• Input data:
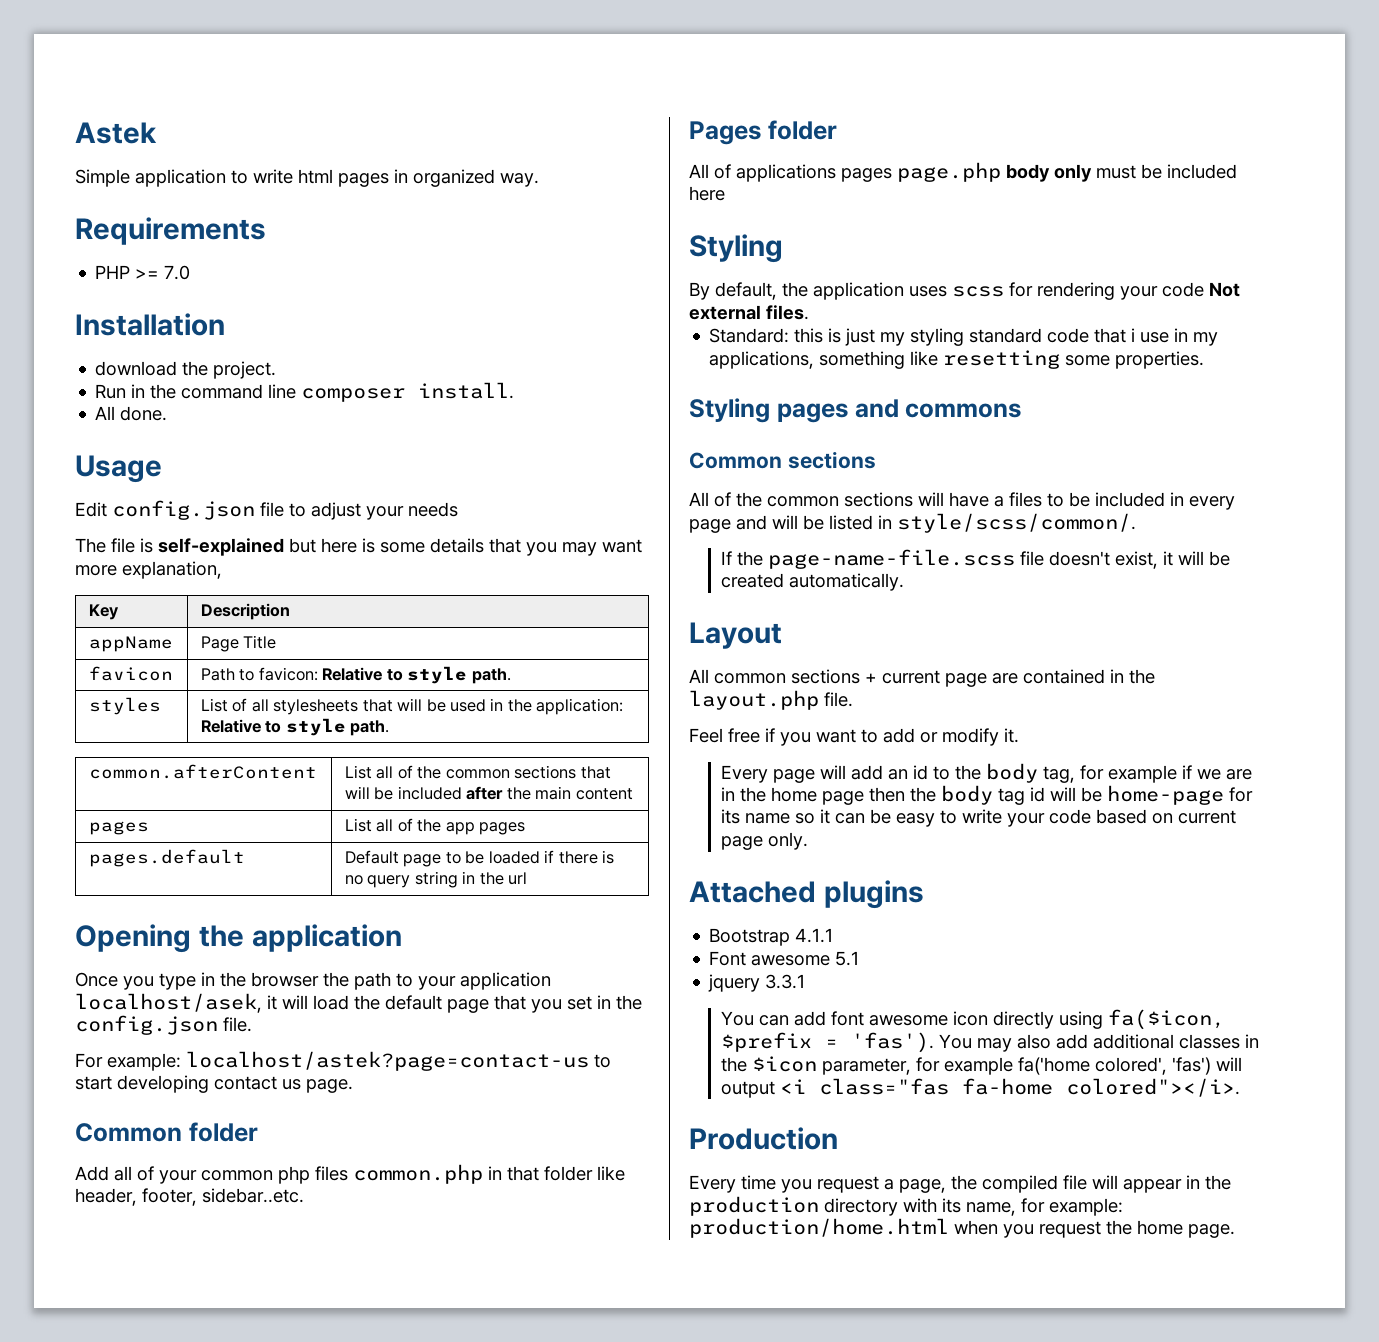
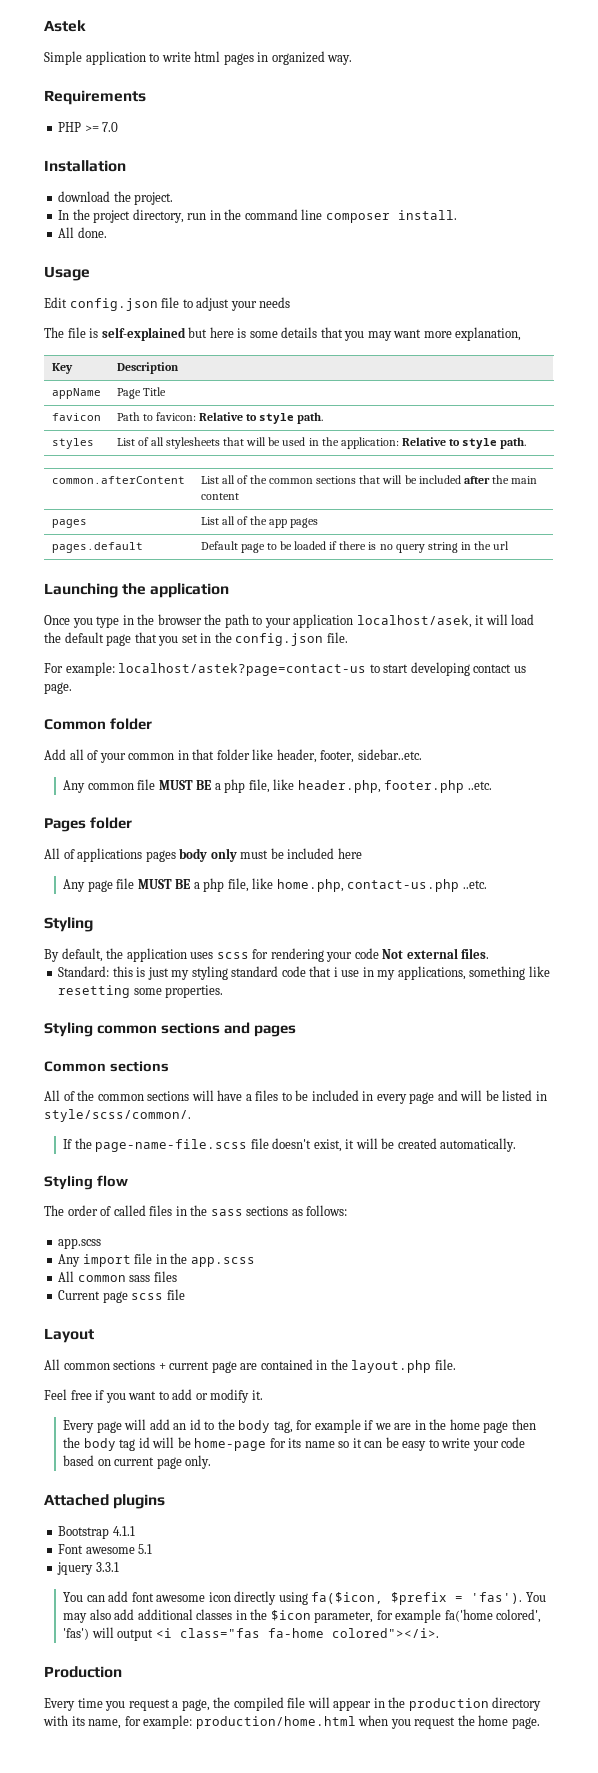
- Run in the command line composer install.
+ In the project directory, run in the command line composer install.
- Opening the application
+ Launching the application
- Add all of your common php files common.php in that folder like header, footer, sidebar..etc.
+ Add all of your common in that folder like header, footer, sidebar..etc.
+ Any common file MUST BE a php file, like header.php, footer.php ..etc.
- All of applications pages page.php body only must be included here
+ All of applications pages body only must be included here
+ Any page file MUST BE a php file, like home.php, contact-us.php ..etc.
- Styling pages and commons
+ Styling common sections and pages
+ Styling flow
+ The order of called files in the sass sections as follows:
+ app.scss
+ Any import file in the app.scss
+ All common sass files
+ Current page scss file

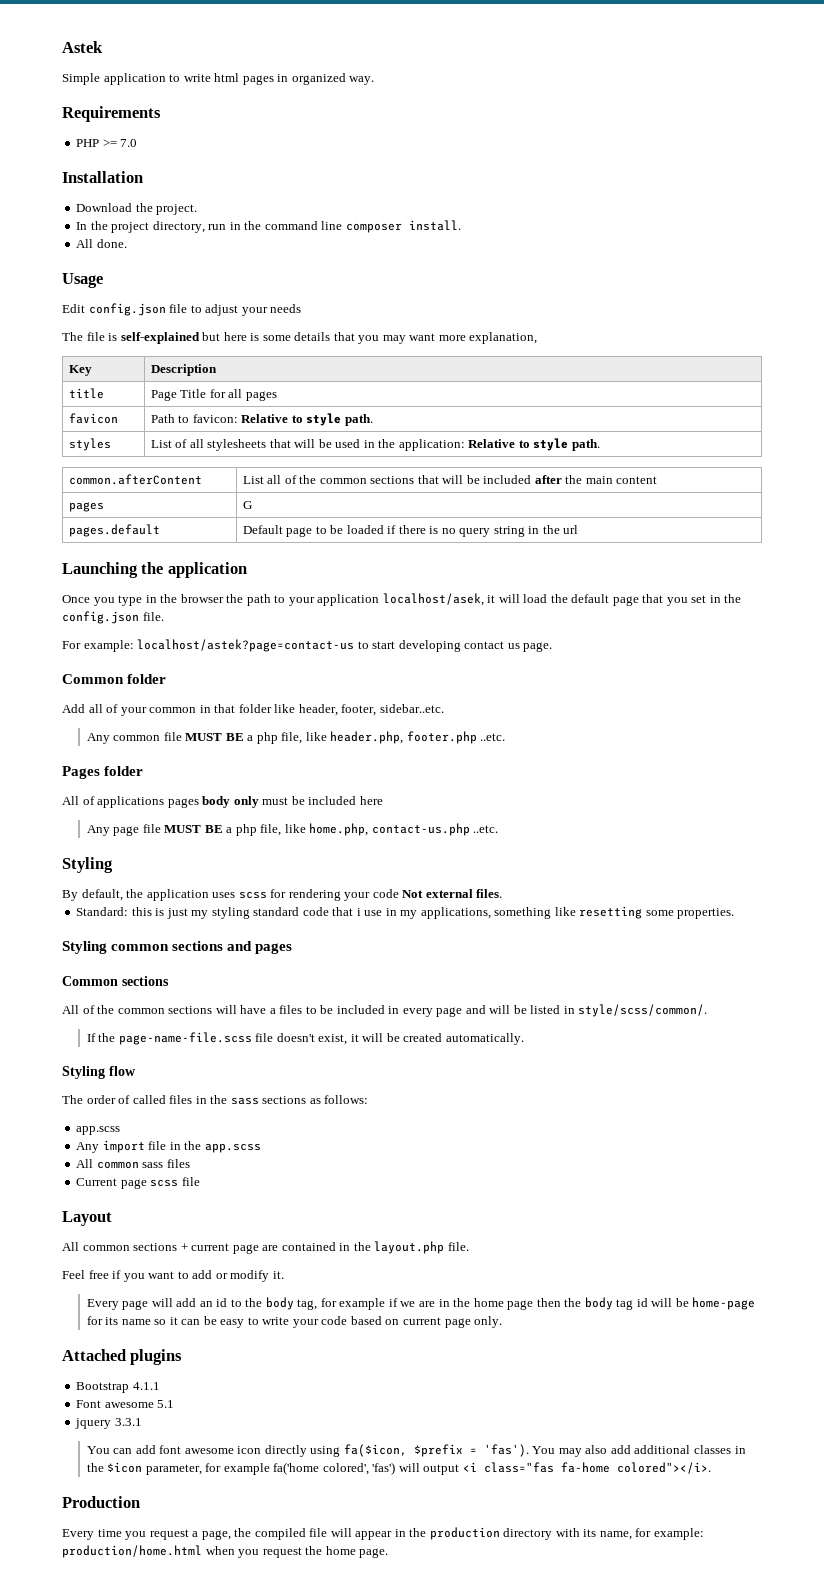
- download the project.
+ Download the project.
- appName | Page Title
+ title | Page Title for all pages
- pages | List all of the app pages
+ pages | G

• Description of the task: How many of the lines in these entries hold "project"? Report only the count.

• Exercise output: 3